The Guardian? Seriously?

When the NYTs isn't lefty enough.

Unknown said...

I think the article is correct as far as it goes; the goal of the killing was to thwart “diplomacy.” Left unstated is that it would make a particular diplomatic path less tenable (reinstating the JCPOA) and advance the Trump diplomatic strategy of building an Arab-Israeli coalition against Iran.

Rob said...

Fakhrizadeh . . . and the horse he rode in on.

narciso said...

That explains why he was at damavand.

Temujin said...

I gotta say, many of us knew and watched the folly of our foreign policy experts- for years. Going back to Viet Nam we saw this. And for decades after that, while the experts who keep getting recycled from one Presidential administration to the next, keep getting us into wrong situations, losing lives and spending the country's wealth on mistakes. They are then seen smiling and shrugging as they offer more insight as to how they world should be run while speaking at global conferences, gaining appointments to higher posts, and sometimes, finding themselves running for President.

After four years of Trump using unconventional approaches to the world and watching the US gain back some of its heft, finding ourselves in no new wars, not invading any new countries, and holding our enemies feet to the fire, while building larger agreement groups between our allies- I think much of the US population will not as easily be swallowing the Deep State solutions to world governance. When John Kerry speaks, I ignore it. When Antony Blinken tells us how the world should work, I will remind myself of his track record. When Joe Biden speaks, I'll wait for the confusion coming up soon.

Their spell has been broken. Another of Trump's legacies. They may get to make the decisions for now, but we're not buying it any longer.

gspencer said...

"A retaliatory strike [by the Muslims] could make it even harder for a Biden administration to negotiate the complex steps the US and Iran would have to take"

Mission Accomplished then.

Browndog said...

New York Times World
@nytimesworld

Iranian officials, who have always maintained that their nuclear ambitions are for peaceful purposes, not weapons, expressed fury and vowed revenge over the assassination, calling it an act of terrorism and warmongering

11:49 PM · Nov 27, 2020

Jaq said...

"I gotta say, many of us knew and watched the folly of our foreign policy experts- for years. Going back to Viet Nam we saw this.”

Trump, just this week gave Henry Kissinger his walking papers.

narciso said...

The cake was baked early in vietnam halberstam was relying on pham xam who was aviet cong agent, kennedy then relied of halberstam, and he told harriman and together they pushed out richardson and let the coup plotters have their wY.

Sebastian said...

"to return to compliance with the JCPOA"

As if.

But with a few $B thrown into the pot, things would be great!

Howard said...

Well at least we know why Trump sent those b-52s to the middle East last week. the one thing I'm going to miss about Donald is his policy toward Iran.

narciso said...

Blinken was one of those who probably bought the nuclear freeze lock stock and barrel, sullivan is a wholy owned chinese subsidiary through the carnegie endowment.

J. Farmer said...

After four years of Trump using unconventional approaches to the world and watching the US gain back some of its heft...

Wow.

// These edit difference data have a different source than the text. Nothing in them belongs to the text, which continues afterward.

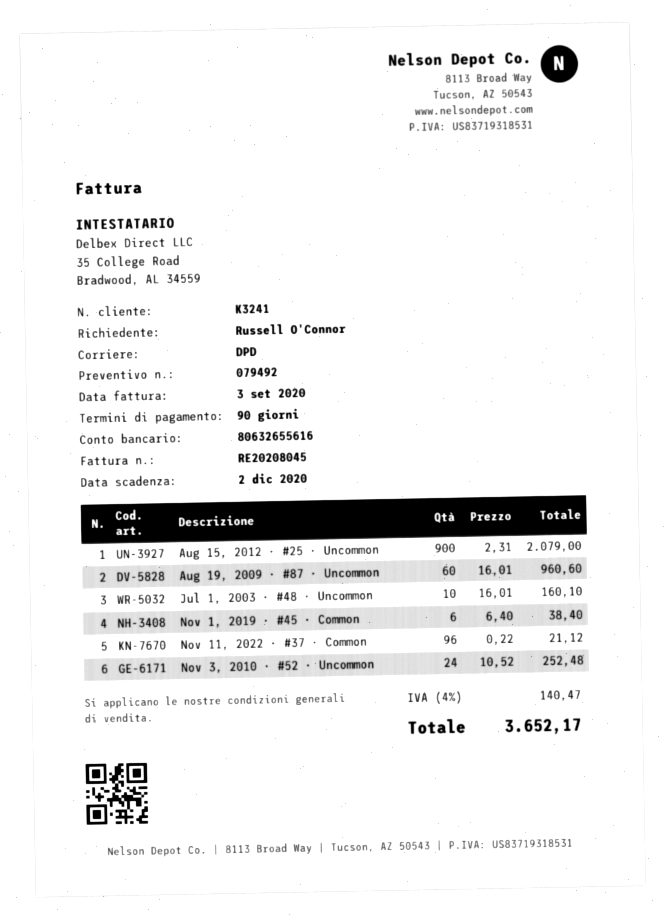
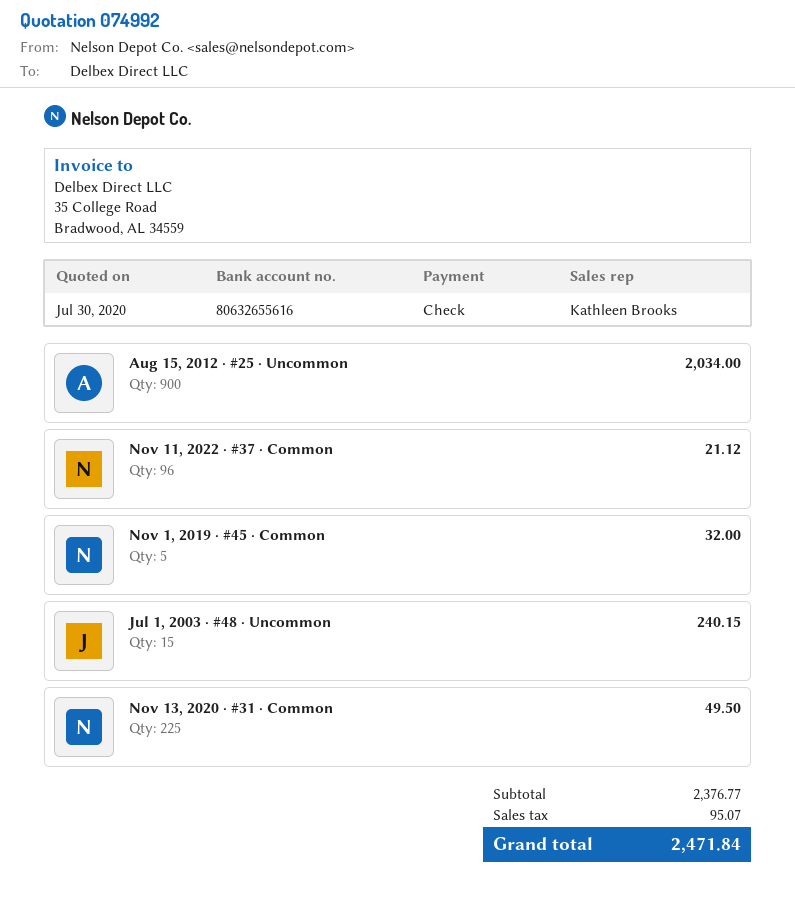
quote number: 079492 -> 074992
Aug 15, 2012 · #25 · Uncommon: 900 for 2079.00 -> 900 for 2034.00
Aug 19, 2009 · #87 · Uncommon: 60 for 960.60 -> none
Jul 1, 2003 · #48 · Uncommon: 10 for 160.10 -> 15 for 240.15
Nov 1, 2019 · #45 · Common: 6 for 38.40 -> 5 for 32.00
Nov 3, 2010 · #52 · Uncommon: 24 for 252.48 -> none
Nov 13, 2020 · #31 · Common: none -> 225 for 49.50
tax: 140.47 -> 95.07
total: 3652.17 -> 2471.84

One hardly knows where to begin with such level of delusion.

Michael K said...

Blogger J. Farmer said...
After four years of Trump using unconventional approaches to the world and watching the US gain back some of its heft...

Wow. One hardly knows where to begin with such level of delusion.

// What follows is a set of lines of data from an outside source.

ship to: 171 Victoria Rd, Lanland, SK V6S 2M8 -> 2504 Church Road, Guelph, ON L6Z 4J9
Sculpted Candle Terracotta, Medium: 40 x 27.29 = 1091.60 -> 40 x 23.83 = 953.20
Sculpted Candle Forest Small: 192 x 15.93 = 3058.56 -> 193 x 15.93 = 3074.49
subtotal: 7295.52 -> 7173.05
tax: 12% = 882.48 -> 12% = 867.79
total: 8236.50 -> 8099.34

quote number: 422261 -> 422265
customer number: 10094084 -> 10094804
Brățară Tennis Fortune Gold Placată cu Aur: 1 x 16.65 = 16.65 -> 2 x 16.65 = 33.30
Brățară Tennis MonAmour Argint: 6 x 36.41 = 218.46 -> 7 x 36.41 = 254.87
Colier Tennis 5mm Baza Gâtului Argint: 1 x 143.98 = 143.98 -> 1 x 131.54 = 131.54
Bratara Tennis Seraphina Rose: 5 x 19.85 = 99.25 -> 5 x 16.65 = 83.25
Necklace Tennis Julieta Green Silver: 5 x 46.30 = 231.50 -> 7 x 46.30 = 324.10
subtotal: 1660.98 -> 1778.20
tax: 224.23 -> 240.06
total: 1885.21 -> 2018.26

Some people are born to lose. Farmer is looking forward to it.

Birkel said...
This comment has been removed by the author.
Birkel said...

Smug is here to chew bubblegum and be Smug.

chuck said...

What if Biden doesn't take office?

Michael K said...

expressed fury and vowed revenge over the assassination,

The mullahs do a lot of that. I think it is in their religion. No books but lots of threats and rage.

Rusty said...

There's always the option that he was offed by his own people. Pick your reason.

"Wow. One hardly knows where to begin with such level of delusion."
Nor with yours.

J. Farmer said...

Smug is here to chew bubblegum and be Smug.

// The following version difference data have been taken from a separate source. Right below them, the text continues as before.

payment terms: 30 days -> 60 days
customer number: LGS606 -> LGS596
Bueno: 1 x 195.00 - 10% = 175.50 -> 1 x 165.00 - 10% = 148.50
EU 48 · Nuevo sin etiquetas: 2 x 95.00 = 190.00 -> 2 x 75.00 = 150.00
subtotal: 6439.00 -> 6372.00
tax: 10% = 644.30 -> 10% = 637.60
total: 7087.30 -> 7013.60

And I’m all out of bubblegum.

Chuck said...

An interesting story, and I thank Althouse for blogging it.

Howard said...

J Farmer: What do you think of this specific incident? Nothing Burger, disaster, victory for peace loving people?

MD Greene said...

Sorry, Tehran's on the ropes. It has a large and restive young population that wants jobs. Its lies about its nuclear programs and its troublemaking in the region have lost the sympathy of Islamic countries that want technology and to get out of the oil-based economic trap. Plus, the rational actors have had it with the extortion of the PLO, Hezbollah and, yes, ISIS. Israel at least is rational.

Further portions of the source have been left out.